Section 137 is an anti-avoidance rule that can apply where section 135 would otherwise apply the “no disposal” treatment where a person passes their shares in one company (“company A”) to another (“company B”) in return for an issue to them of new shares in company B.

HMRC will bear in mind the following broad principles when considering whether section 137 may be applicable to a transaction –

  • The deferral of a charge to tax is not, of itself, tax avoidance.  The purpose of section 135 is to provide deferral and the anti-avoidance rule has to be viewed in that light. HMRC will have regard to the established case law on anti-avoidance rules such as the case when considering whether counteraction is warranted.
  • The rule applies to arrangements that would reduce or avoid a liability to tax and is therefore an “objective” test that operates in a similar way to rules that refer to arrangements that result in a “tax advantage”.
  • The rule operates as a counteraction regime and it is for HMRC to use its enquiry etc. powers to apply where appropriate.  However, it is open to taxpayers to self-assess where they consider the rule applies to a transaction.
  • Where the rule applies then other elements of the capital gains legislation will apply accordingly.  For example: the no gain/no loss treatment under section 171 may apply where there is a disposal between members of the same group of companies by a share exchange and section 135 does not apply.

Previous wording

The previous wording of the anti-avoidance rule meant that it applied where a share exchange does not meet both of the following conditions:

  • It was effected for bona fide commercial reasons and
  • It did not form part of a scheme or arrangements of which the main purpose, or one of the main purposes, was avoidance of liability to Capital Gains Tax or Corporation Tax

HMRC’s long-held position is that section 137 only applies for Corporation Tax purposes where there is avoidance of tax on, specifically, chargeable gains.  The reason for this is that when the rule was originally introduced in Finance Bill 1977 it also referred to avoidance of Income Tax but this was withdrawn following debate and did not appear in legislation.  It is therefore clear that Parliament intended for the rule to apply only to avoidance of tax on chargeable gains and the reference to Corporation Tax has been interpreted accordingly.  This approach will continue to be applied to the revised section 137.  Consequently, a statutory clearance provided under section 138 in respect of section 137 confirms only that HMRC considers that there is no main purpose of avoiding corporation tax on, specifically, chargeable gains.

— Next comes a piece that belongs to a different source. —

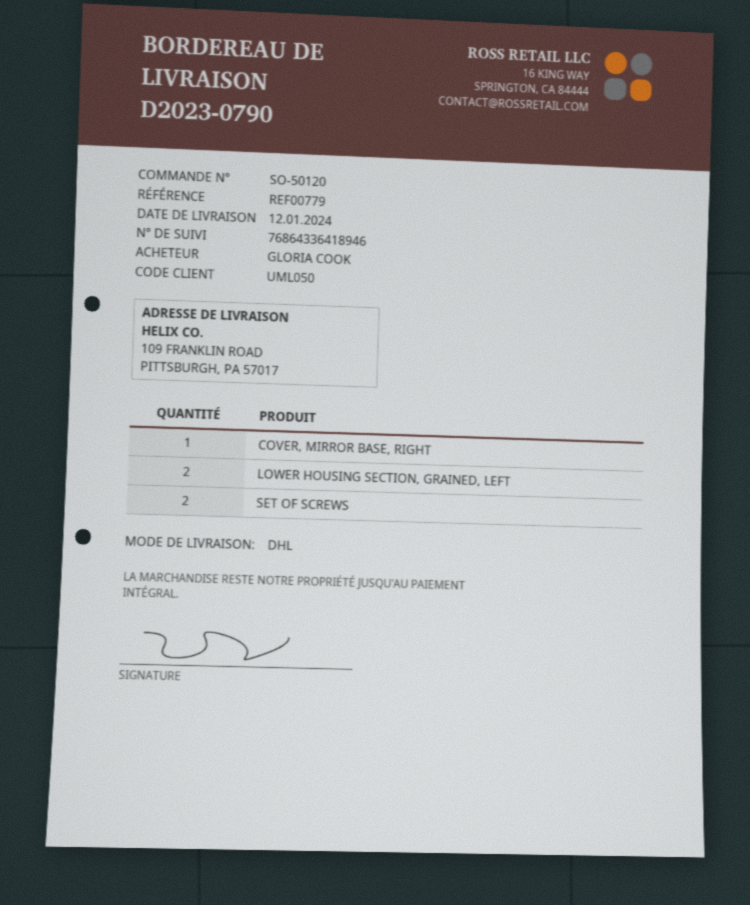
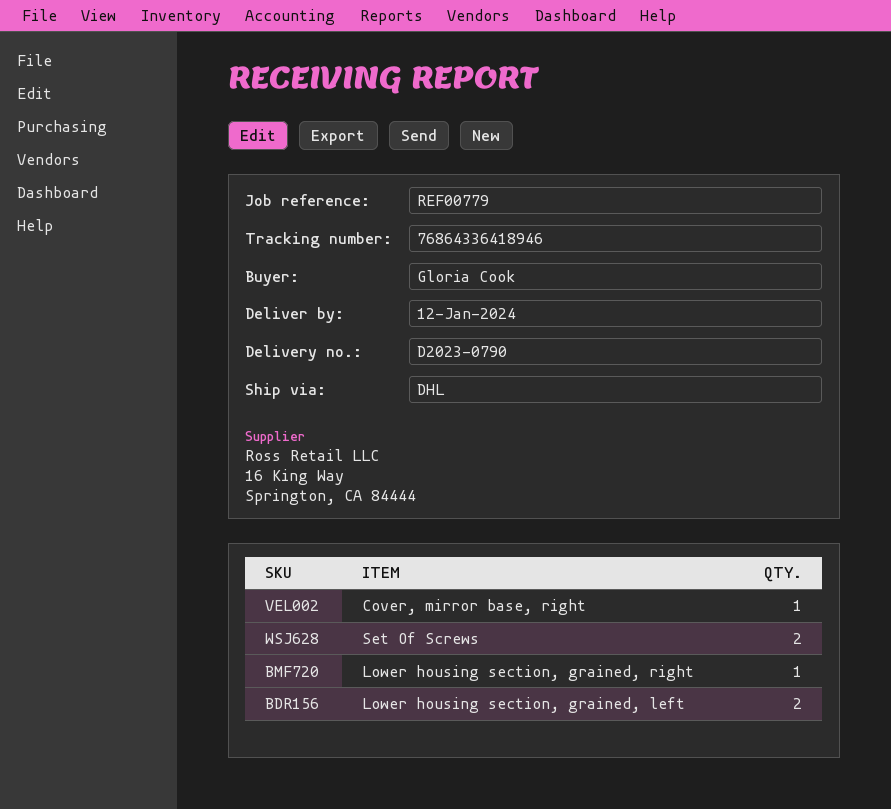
Lower housing section, grained, right: none -> 1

The effect of the rule applying was that section 135 did not apply to treat the exchange as a share reorganisation, meaning that shareholders were treated as disposing of the securities given in the exchange rather than benefitting from “no disposal” treatment under section 127.

The previous version of the rule affected all shareholders apart from those, either alone or with connected persons, holding 5% or less of the shares of, or of any class of, the securities in the original company involved in the transaction, referred to as "company A" in both sections 135 and 136.


Revised wording

The revised rule will apply where:

  • There are arrangements that relate to an exchange of securities, and
  • The main purpose, or one of the main purposes, of the arrangements is to reduce or avoid a capital gains liability.

The reason for the change is that the Court of Appeal[1]  has confirmed that the previous wording focussed on the purposes of the exchange itself, finding that the exchange was not part of a scheme or arrangement to avoid tax. and that even where tax avoidance arrangements are present that may not be sufficient to amount to a main purpose.  The revised wording puts the focus of the purpose test on the particular arrangements that are put in place to avoid tax.  It also follows the approach of most modern Targeted Anti-Avoidance Rules (“TAARs”) which also dispense with a bona fide commercial reasons condition.

Put simply: the changes to the rule are intended to deter and, where necessary, counteract, situations where additional arrangements have been included in a commercial transaction in order to reduce or avoid a liability to tax on chargeable gains.   

It remains the case that where compliance colleagues consider that the rule may be applicable advice must be sought from the Capital Gains Technical Team.

Deferral alone is not a tax advantage for the purposes of section 137

The revised wording refers to reducing or avoiding a liability to tax on chargeable gains.  HMRC will accept that it does not apply where the advantage consists solely of the deferral of a liability, because the purpose of section 135 is to provide deferral and the anti-avoidance rule has to be viewed in that light. 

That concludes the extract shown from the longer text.